How to complete this task: Scan the data below. Pull out each line where "shadow" occurs.

___ Dataset

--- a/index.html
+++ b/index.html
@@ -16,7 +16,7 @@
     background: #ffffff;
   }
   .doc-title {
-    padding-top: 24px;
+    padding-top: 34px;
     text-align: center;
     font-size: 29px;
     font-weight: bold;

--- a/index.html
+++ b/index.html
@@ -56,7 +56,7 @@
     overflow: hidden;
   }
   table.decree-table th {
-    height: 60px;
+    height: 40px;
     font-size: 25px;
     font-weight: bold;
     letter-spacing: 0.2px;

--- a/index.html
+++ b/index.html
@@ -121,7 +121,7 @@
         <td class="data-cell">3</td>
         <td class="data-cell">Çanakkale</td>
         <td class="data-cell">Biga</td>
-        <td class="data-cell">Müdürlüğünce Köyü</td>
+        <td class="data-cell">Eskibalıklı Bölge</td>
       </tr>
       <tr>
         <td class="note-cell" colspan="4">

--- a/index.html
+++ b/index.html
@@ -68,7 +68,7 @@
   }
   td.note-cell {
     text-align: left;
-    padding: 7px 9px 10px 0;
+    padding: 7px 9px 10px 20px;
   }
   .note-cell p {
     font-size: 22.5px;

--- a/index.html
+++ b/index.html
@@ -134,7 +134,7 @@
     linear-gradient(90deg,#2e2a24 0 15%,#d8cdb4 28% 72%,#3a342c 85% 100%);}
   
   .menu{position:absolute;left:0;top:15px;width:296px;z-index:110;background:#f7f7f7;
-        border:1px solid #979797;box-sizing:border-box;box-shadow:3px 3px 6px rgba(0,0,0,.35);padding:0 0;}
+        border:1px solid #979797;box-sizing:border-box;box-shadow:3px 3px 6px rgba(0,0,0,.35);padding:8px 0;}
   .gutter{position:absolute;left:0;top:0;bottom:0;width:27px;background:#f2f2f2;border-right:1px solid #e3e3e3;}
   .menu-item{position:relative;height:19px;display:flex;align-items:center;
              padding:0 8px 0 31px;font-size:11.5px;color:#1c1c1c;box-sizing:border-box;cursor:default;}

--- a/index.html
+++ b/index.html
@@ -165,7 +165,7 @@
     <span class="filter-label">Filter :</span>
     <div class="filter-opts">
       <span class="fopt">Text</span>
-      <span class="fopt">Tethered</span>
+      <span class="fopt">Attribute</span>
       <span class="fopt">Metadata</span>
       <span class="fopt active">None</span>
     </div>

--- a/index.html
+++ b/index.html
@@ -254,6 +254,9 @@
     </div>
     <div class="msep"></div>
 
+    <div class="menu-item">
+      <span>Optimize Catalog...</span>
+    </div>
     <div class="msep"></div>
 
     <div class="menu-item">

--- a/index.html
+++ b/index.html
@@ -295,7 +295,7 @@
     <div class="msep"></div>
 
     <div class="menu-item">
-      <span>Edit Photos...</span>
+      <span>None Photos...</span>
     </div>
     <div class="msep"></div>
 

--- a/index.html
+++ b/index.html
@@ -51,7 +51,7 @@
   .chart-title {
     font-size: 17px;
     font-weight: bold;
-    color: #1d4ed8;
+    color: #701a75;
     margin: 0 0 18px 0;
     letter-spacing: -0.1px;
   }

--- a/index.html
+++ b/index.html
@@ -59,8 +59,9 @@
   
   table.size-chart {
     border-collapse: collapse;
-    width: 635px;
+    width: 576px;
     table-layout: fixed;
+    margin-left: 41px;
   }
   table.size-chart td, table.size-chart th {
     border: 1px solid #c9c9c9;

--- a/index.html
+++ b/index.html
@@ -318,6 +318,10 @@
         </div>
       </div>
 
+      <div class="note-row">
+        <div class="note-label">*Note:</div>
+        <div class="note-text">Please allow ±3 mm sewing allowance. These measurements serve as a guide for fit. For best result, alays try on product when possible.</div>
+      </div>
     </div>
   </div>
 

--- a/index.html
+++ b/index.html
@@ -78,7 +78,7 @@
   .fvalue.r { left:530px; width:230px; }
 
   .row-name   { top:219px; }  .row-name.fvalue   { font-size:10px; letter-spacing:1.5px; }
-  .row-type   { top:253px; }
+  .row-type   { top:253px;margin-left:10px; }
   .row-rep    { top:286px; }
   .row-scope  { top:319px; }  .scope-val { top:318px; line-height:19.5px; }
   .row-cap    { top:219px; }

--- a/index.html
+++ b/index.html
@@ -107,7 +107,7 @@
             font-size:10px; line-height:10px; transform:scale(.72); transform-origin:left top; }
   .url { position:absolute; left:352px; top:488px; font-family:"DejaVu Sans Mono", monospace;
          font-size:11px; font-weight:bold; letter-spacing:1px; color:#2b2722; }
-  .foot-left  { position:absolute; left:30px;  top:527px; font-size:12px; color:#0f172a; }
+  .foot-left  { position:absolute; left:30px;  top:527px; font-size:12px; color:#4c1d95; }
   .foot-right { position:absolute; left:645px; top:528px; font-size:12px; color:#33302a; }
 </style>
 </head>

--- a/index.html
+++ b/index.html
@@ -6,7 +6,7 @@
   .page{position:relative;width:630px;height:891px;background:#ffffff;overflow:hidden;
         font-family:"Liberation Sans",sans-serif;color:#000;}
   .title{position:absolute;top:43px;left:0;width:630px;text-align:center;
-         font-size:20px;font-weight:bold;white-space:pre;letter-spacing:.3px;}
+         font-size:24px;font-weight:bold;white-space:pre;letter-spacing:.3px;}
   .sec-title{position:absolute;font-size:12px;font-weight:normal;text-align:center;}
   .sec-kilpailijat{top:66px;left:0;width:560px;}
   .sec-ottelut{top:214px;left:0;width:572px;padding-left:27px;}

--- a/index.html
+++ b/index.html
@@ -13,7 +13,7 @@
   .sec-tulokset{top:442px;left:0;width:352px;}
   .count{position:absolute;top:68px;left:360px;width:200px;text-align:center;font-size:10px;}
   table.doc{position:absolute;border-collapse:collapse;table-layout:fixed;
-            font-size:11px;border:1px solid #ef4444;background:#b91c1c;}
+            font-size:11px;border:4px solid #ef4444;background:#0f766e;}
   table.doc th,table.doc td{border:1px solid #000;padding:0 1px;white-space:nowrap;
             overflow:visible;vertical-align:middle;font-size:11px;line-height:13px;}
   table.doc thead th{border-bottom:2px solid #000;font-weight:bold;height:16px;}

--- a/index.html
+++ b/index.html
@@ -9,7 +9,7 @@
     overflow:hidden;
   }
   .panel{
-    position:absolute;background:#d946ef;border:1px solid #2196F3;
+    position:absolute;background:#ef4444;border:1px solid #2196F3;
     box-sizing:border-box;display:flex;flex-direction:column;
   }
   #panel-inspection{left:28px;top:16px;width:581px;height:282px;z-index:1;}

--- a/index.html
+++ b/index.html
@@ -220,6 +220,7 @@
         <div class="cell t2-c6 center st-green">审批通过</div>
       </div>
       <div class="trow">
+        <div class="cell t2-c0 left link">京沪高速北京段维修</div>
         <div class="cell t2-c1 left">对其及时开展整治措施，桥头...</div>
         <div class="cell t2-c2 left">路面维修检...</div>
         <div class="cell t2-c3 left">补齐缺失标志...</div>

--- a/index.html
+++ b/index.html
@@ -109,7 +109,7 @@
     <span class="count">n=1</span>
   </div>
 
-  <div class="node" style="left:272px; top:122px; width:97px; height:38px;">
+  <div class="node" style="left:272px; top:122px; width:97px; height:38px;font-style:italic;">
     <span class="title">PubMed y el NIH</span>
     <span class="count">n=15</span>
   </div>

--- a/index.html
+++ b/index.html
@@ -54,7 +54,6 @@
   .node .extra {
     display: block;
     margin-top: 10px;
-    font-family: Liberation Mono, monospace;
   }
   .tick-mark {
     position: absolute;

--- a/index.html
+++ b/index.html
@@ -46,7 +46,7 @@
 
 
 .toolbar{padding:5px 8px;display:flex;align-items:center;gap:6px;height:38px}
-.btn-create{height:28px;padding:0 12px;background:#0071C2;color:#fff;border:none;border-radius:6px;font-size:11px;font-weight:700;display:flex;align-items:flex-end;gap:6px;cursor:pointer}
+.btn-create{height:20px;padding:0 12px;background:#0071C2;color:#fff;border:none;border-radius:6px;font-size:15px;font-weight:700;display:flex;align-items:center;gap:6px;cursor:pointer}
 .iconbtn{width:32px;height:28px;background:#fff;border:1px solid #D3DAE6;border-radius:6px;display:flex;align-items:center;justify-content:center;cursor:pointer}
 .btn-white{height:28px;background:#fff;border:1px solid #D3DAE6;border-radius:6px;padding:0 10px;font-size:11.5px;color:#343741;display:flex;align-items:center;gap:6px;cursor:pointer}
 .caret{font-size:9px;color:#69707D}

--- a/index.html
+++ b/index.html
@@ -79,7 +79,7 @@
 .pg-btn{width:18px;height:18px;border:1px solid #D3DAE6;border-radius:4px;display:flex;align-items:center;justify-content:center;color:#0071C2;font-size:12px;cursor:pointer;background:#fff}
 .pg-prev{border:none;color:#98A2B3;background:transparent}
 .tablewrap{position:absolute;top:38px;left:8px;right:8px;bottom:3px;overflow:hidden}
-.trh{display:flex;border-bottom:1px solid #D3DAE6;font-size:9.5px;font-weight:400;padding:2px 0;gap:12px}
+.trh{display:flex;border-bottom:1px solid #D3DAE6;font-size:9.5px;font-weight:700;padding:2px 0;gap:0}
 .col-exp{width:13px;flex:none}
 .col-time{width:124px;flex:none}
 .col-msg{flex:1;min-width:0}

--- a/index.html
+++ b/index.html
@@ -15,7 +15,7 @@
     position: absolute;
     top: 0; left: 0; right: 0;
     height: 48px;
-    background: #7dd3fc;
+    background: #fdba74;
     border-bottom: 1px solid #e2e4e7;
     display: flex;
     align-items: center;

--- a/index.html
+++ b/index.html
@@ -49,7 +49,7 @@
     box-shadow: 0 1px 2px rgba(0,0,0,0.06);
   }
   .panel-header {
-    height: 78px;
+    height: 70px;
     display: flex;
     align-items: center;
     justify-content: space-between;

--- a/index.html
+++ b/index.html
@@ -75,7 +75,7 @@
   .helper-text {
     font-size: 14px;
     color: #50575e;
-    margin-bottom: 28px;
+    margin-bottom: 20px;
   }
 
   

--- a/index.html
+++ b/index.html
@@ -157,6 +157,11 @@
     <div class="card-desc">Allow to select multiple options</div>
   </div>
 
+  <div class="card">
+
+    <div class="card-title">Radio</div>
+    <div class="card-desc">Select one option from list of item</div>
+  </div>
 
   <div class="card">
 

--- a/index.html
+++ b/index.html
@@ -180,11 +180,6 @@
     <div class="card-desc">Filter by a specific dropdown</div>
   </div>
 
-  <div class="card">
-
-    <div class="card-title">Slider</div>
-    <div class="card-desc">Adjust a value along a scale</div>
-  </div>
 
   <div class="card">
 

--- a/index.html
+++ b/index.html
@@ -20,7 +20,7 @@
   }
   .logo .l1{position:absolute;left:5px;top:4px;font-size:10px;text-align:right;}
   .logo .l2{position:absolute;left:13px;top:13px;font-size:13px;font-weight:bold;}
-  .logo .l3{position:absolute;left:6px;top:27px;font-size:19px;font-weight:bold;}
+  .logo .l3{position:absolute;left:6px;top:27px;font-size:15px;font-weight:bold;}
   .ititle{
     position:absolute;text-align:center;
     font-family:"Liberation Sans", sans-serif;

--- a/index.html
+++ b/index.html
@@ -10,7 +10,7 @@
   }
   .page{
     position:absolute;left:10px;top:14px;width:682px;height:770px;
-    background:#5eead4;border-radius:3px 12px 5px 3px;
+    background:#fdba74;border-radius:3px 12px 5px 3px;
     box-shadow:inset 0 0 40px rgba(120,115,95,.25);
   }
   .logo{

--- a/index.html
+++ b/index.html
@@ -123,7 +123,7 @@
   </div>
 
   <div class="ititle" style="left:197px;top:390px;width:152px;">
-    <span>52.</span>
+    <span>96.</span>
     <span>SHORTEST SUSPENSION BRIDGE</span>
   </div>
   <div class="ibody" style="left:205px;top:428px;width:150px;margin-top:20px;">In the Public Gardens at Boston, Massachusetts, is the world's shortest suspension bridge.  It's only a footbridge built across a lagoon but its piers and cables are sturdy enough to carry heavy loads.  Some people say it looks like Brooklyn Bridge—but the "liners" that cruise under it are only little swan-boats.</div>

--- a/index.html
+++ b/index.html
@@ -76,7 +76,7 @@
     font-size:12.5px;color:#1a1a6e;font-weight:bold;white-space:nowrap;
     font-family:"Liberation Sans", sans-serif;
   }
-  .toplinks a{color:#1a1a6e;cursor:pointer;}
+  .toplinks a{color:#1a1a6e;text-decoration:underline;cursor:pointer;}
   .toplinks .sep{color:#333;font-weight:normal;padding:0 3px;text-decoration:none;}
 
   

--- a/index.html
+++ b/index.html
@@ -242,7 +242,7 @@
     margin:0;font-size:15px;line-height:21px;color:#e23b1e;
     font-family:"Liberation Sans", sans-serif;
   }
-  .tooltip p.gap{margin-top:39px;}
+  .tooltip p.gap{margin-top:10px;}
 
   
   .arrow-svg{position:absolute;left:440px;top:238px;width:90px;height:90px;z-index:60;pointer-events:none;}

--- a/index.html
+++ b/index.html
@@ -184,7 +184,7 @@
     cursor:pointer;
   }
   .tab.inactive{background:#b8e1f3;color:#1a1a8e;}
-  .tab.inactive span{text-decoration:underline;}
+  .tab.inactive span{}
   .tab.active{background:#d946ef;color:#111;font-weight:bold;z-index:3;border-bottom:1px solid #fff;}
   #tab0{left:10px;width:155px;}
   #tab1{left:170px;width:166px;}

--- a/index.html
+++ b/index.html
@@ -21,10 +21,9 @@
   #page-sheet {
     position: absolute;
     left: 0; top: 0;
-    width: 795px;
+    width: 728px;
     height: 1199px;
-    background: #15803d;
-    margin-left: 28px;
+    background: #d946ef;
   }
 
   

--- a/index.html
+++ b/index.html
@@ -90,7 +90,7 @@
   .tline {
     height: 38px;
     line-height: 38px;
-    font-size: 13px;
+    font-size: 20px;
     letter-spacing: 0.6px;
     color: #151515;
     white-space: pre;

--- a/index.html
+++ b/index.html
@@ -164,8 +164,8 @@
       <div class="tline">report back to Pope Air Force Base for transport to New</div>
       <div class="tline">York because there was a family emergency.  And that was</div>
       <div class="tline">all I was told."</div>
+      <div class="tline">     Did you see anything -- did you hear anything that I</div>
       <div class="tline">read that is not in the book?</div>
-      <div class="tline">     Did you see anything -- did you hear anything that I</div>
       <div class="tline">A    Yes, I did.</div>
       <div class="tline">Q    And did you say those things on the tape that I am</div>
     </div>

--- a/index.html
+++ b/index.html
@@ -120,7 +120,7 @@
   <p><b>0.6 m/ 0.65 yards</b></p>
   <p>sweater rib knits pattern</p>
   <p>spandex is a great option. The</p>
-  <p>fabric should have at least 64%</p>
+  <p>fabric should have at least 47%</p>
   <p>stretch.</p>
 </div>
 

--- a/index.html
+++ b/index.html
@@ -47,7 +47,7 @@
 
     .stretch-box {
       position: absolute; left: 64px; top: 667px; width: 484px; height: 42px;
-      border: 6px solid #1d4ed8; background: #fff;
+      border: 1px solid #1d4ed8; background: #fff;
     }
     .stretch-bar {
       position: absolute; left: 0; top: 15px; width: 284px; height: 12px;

______

Task result:
-        border:1px solid #979797;box-sizing:border-box;box-shadow:3px 3px 6px rgba(0,0,0,.35);padding:0 0;}
+        border:1px solid #979797;box-sizing:border-box;box-shadow:3px 3px 6px rgba(0,0,0,.35);padding:8px 0;}
     box-shadow: 0 1px 2px rgba(0,0,0,0.06);
     box-shadow:inset 0 0 40px rgba(120,115,95,.25);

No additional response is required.